**EXERCISE INSTRUCTIONS:**
Beneath this task are records; state how many of their lines hold the word "height", and nothing else.

#### RECORDS FOR THIS EXERCISE

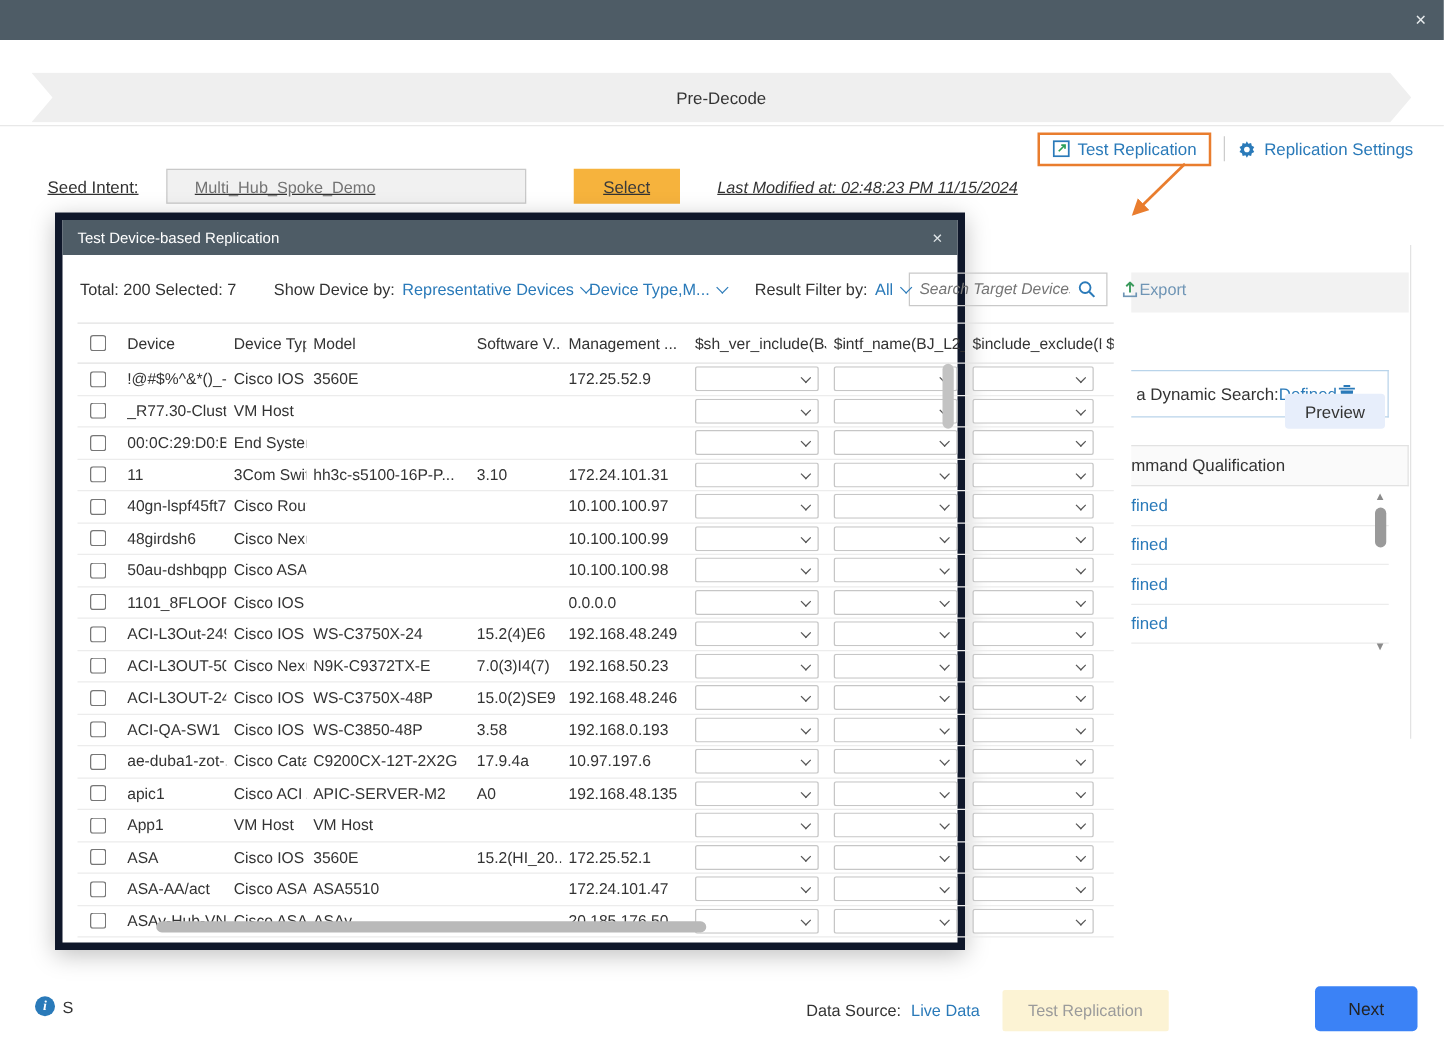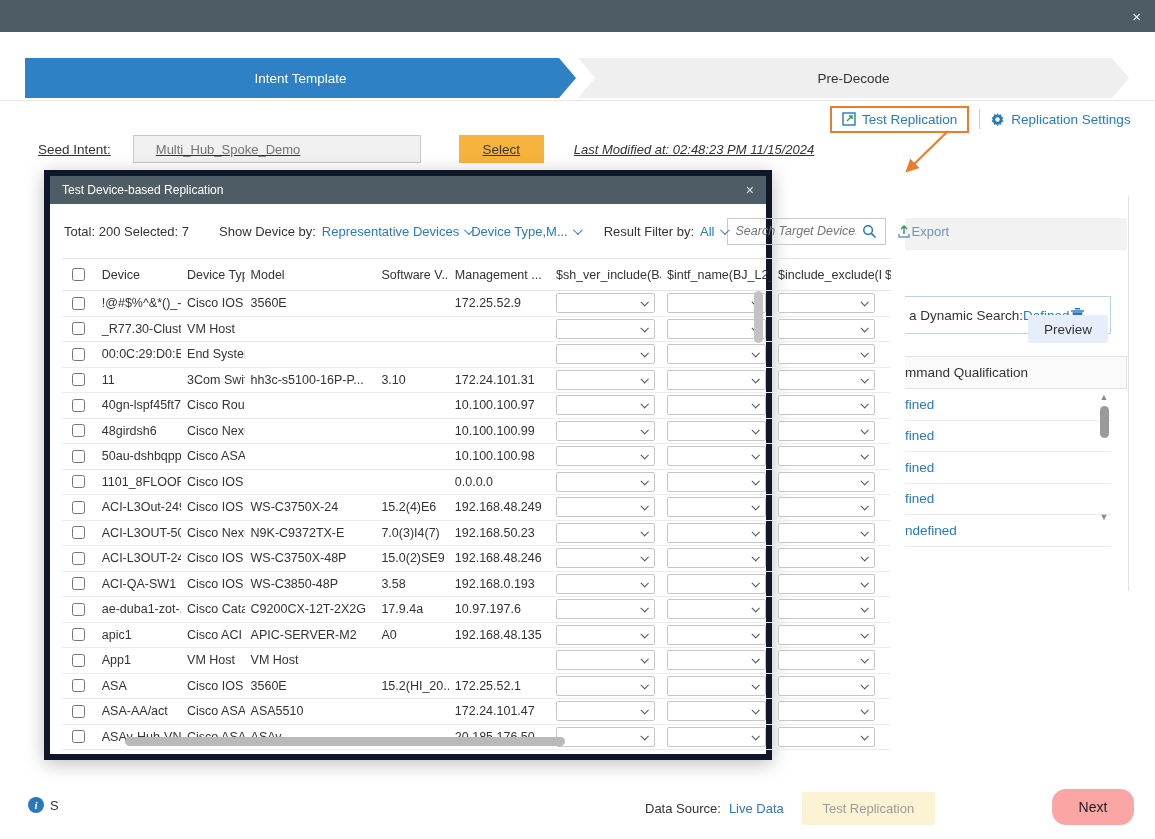--- a/index.html
+++ b/index.html
@@ -107,7 +107,6 @@
 </div>
 
 <div class="abs" id="steps">
-  <div class="step first">Intent Template</div>
   <div class="step mid">Pre-Decode</div>
 </div>
 <div class="abs" id="steps-divider"></div>

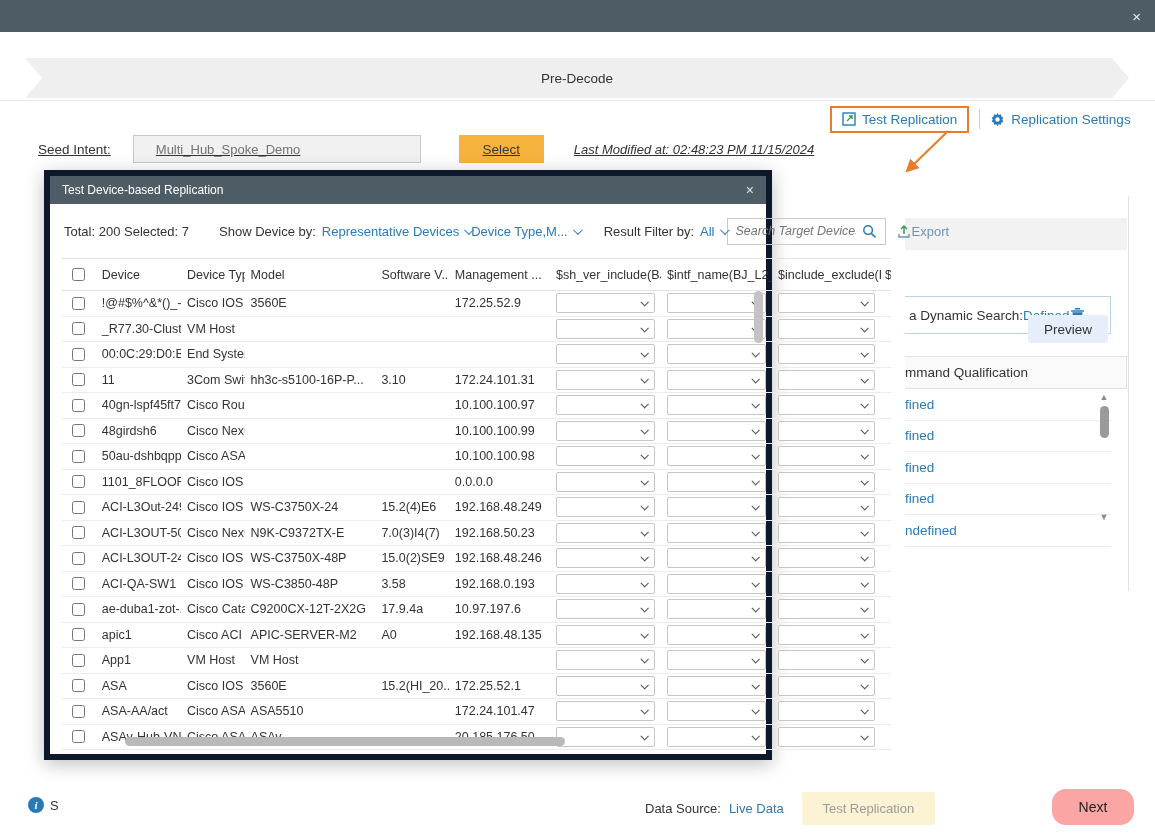--- a/index.html
+++ b/index.html
@@ -162,7 +162,6 @@
     <div class="qual-row">fined</div>
     <div class="qual-row">fined</div>
     <div class="qual-row">fined</div>
-    <div class="qual-row">ndefined</div>
   </div>
 <div class="abs" id="qual-scroll">
   <span class="arr">▲</span>

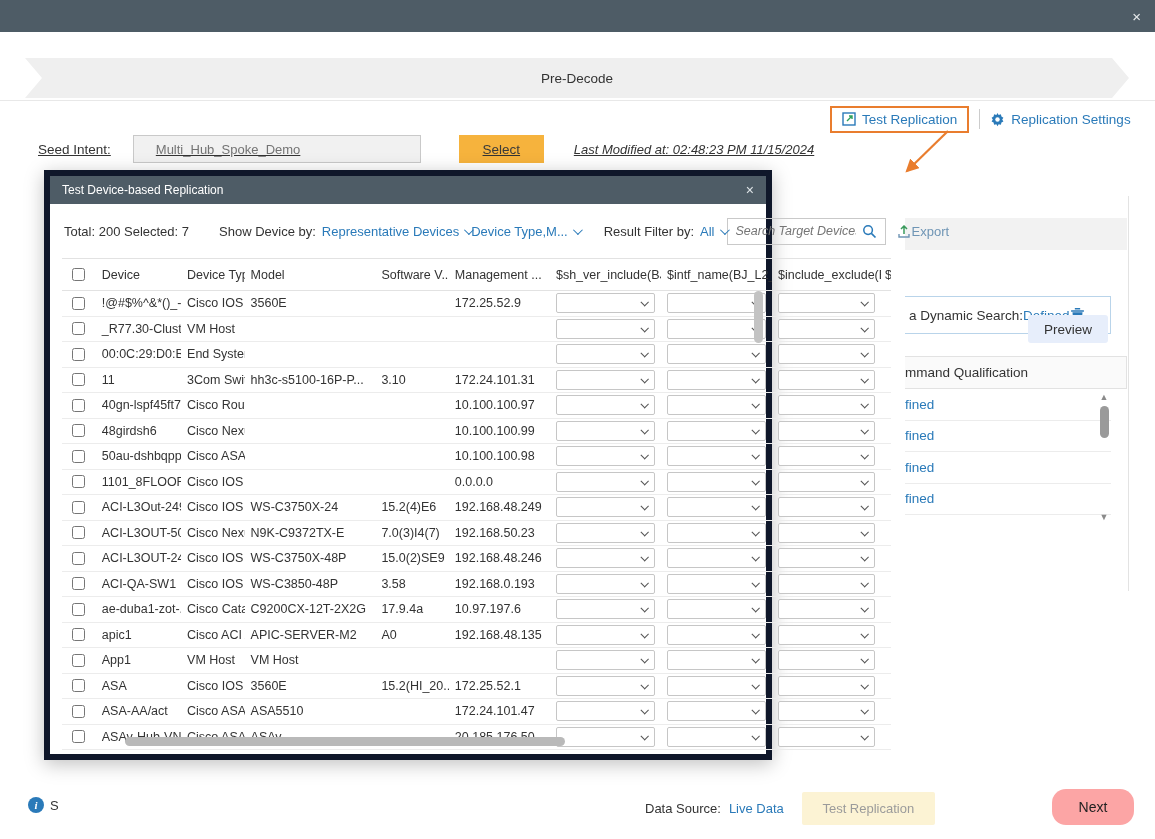--- a/index.html
+++ b/index.html
@@ -95,7 +95,7 @@
   #footer-mid .lbl { font-size:13px; color:#333; }
   #footer-mid .live { font-size:13px; color:#2a7ab9; cursor:pointer; }
   #test-rep-disabled { width:133px; height:33px; background:#fcf3d4; border:none; color:#9b9b9b; font-size:13px; display:flex; align-items:center; justify-content:center; margin-left:10px; border-radius:2px; }
-  #next-btn { left:1052px; top:789px; width:82px; height:36px; background:#fca5a5; border-radius:14px; display:flex; align-items:center; justify-content:center; font-size:14px; color:#222; cursor:pointer; }
+  #next-btn { left:1052px; top:789px; width:82px; height:36px; background:#3b82f6; border-radius:4px; display:flex; align-items:center; justify-content:center; font-size:14px; color:#222; cursor:pointer; }
 
   svg { display:block; }
 </style>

########

**TASK OUTPUT:**
3